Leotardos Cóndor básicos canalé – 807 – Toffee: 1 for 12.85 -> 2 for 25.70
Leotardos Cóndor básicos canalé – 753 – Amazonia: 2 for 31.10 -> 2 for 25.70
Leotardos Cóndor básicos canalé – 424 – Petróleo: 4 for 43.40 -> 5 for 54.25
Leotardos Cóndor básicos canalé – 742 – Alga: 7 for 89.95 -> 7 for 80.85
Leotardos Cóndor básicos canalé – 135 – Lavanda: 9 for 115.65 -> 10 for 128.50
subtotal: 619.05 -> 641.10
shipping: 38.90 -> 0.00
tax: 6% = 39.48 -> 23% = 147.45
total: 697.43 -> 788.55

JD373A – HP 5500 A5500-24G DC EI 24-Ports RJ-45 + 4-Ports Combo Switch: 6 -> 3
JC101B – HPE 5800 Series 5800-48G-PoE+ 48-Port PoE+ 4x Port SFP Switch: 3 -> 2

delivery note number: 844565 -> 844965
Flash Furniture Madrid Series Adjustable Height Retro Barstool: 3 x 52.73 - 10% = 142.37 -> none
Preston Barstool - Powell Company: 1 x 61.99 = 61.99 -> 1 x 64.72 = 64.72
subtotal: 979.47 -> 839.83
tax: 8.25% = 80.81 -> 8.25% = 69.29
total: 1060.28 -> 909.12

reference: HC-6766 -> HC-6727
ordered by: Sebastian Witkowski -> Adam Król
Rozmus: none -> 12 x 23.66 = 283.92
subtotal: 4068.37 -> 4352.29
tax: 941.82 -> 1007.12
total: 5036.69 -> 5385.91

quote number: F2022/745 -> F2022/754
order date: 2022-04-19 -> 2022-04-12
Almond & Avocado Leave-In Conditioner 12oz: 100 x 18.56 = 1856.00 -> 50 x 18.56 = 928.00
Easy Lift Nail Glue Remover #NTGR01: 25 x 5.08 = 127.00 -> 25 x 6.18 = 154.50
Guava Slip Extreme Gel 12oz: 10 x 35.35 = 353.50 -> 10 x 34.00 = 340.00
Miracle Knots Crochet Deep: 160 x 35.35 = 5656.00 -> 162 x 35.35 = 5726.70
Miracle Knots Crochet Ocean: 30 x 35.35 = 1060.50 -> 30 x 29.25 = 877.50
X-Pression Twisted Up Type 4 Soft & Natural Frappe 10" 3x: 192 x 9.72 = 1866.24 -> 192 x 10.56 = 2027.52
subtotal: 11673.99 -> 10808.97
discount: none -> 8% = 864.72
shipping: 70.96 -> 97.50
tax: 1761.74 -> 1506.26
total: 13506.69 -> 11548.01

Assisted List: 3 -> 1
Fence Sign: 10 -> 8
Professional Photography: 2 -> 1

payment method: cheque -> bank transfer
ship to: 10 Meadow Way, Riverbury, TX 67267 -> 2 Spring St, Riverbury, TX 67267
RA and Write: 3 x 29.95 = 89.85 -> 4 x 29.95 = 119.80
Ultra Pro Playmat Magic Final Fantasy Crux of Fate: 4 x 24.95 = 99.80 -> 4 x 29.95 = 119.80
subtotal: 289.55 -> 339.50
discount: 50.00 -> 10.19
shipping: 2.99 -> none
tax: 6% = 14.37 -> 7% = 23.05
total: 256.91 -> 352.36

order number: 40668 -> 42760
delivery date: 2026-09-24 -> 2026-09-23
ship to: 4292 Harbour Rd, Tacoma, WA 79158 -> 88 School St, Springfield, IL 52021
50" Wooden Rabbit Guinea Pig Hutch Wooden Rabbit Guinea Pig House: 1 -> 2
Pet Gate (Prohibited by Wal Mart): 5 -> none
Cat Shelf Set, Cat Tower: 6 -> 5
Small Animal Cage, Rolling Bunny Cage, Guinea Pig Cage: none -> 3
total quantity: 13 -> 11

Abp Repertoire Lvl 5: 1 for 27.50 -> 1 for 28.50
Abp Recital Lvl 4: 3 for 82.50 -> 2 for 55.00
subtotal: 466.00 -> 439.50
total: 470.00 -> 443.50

* **Problem description**: Your task is to copy each line of the data above that holds "Guinea".

* **Response to the task**:
50" Wooden Rabbit Guinea Pig Hutch Wooden Rabbit Guinea Pig House: 1 -> 2
Small Animal Cage, Rolling Bunny Cage, Guinea Pig Cage: none -> 3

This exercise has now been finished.